Like most visitors to Kathmandu, Norwegian professor Viggo Brunn was fascinated by what people of Kathmandu take for granted: the ubiquitous use of bricks for building construction. Wherever Brunn turned, there were ‘bricks, bricks and more bricks’: in houses, walls, and palaces, temples, wells, waterways, and the Darbar Squares. The professor’s curiosity was further piqued when he couldn’t find much literature on brick production. Thus began a decade-long research into brick-making in Kathmandu Valley and resulted in the book,
Fired Earth: Bricks, Kilns and Workers in Kathmandu Valley
, which was released in July by Himal Books.

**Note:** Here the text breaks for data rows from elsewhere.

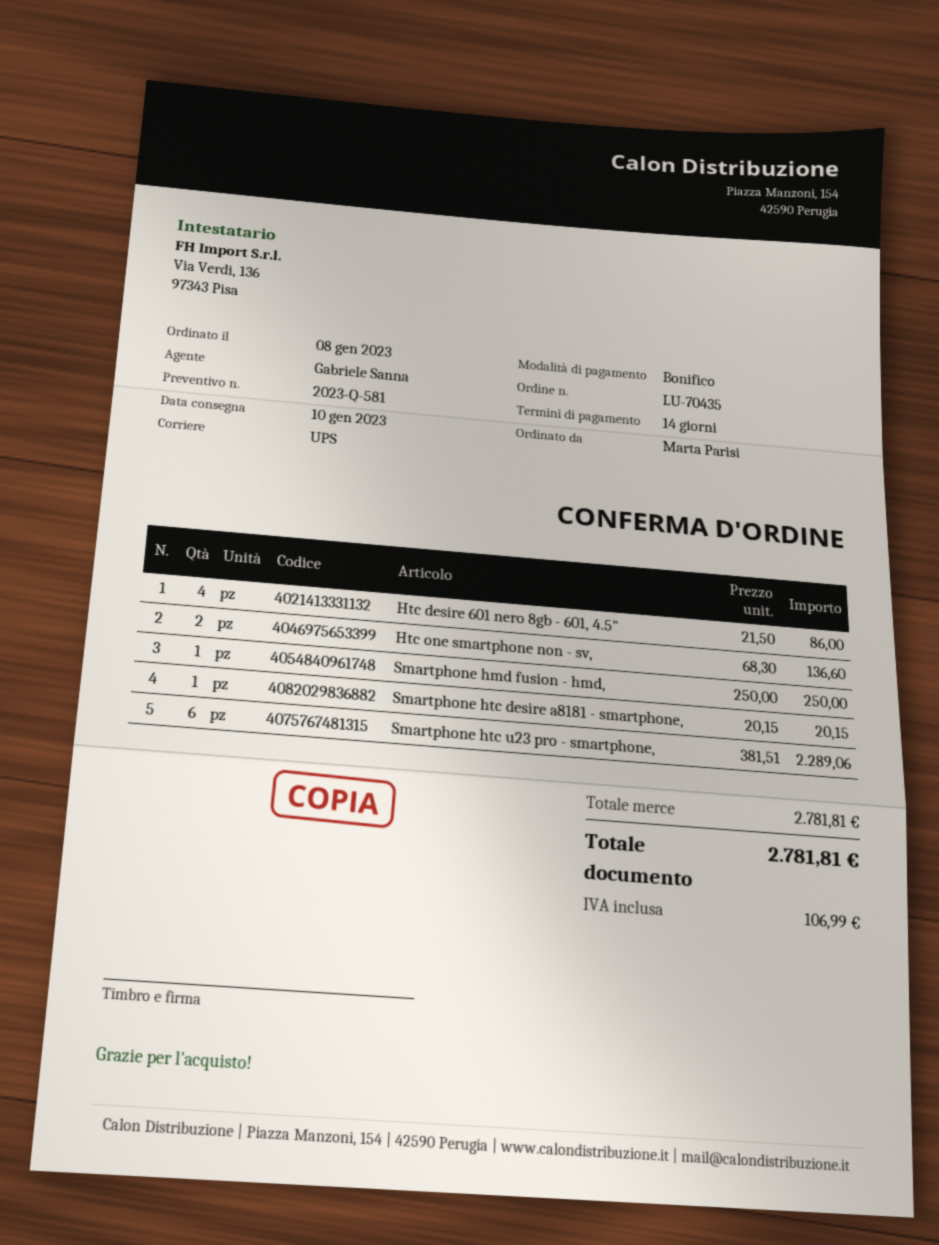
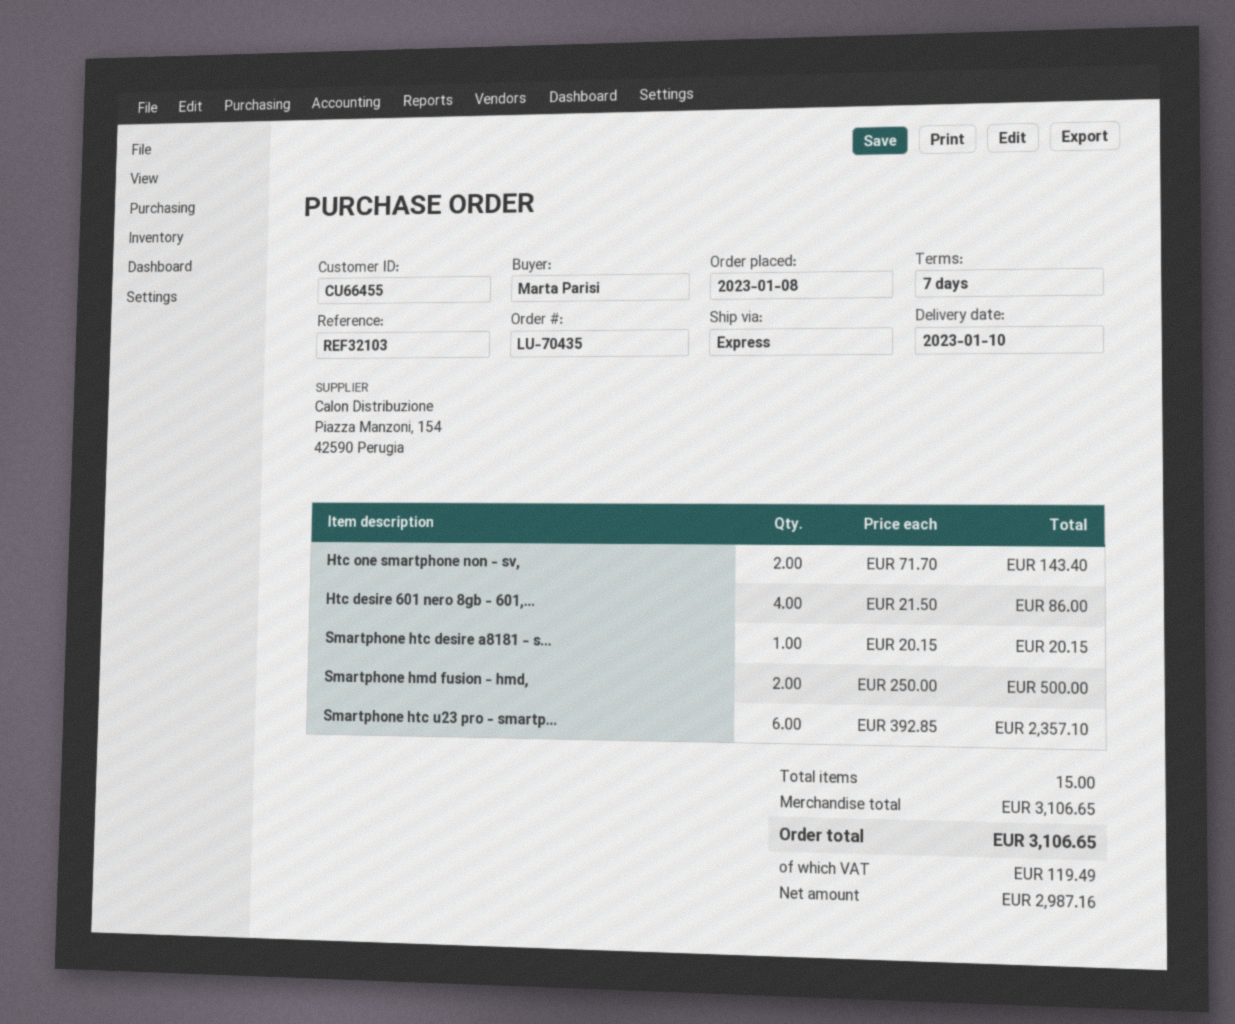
payment terms: 14 days -> 7 days
shipping method: UPS -> express
Htc one smartphone non - sv,: 2 x 68.30 = 136.60 -> 2 x 71.70 = 143.40
Smartphone hmd fusion - hmd,: 1 x 250.00 = 250.00 -> 2 x 250.00 = 500.00
Smartphone htc u23 pro - smartphone,: 6 x 381.51 = 2289.06 -> 6 x 392.85 = 2357.10
subtotal: 2781.81 -> 3106.65
tax: 106.99 -> 119.49
total: 2781.81 -> 3106.65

Those outraged by the sight of the process of brick baking - the gouging of fertile topsoil in Kathmandu Valley, the black smoke from kiln chimneys, the exploitation of bricklayers and their families - will be disappointed by Brunn’s dispassionate academic style. The book is the result of meticulous research into the brick business and goes into the technicalities of various types of kilns, from the bull trench to forced draught, to the Hoffman chimney. Since this is a qualitative study, there are no charts with breakdowns and percentages. Thus, one misses the statistics of total production, rate of growth, and what proportion of Kathmandu’s pollution is made up of particulates - less than 10 microns small - from soot. But Brunn has also personalised his research with extensive interviews with workers and owners. Fired Earth has everything you wanted to know about brick-making, but couldn’t be bothered.
Through Brunn’s research, we learn that the bricks of the Changu Narayan temple were baked 2,500 years ago and are probably the earliest fired bricks found in the Valley. He uses Google Earth to take a census of the kilns and maps 114 of them. Brunn interviews brick workers who say harvests fall by 20 percent when the land is let out to brick kilns because of the loss of fertile silt. But the loss is compensated by the rental cash and the possibility of finding non-farm work during the peak brick season.
The author also looks at less polluting forms of brick baking, like the forced-draught Habla model. This kiln is cheaper and more energy efficient, but is yet to catch on. The biggest problem for brick kiln owners now is how to get land, which has become expensive. Farmers would also rather sell it to real estate agents than rent it for bricks.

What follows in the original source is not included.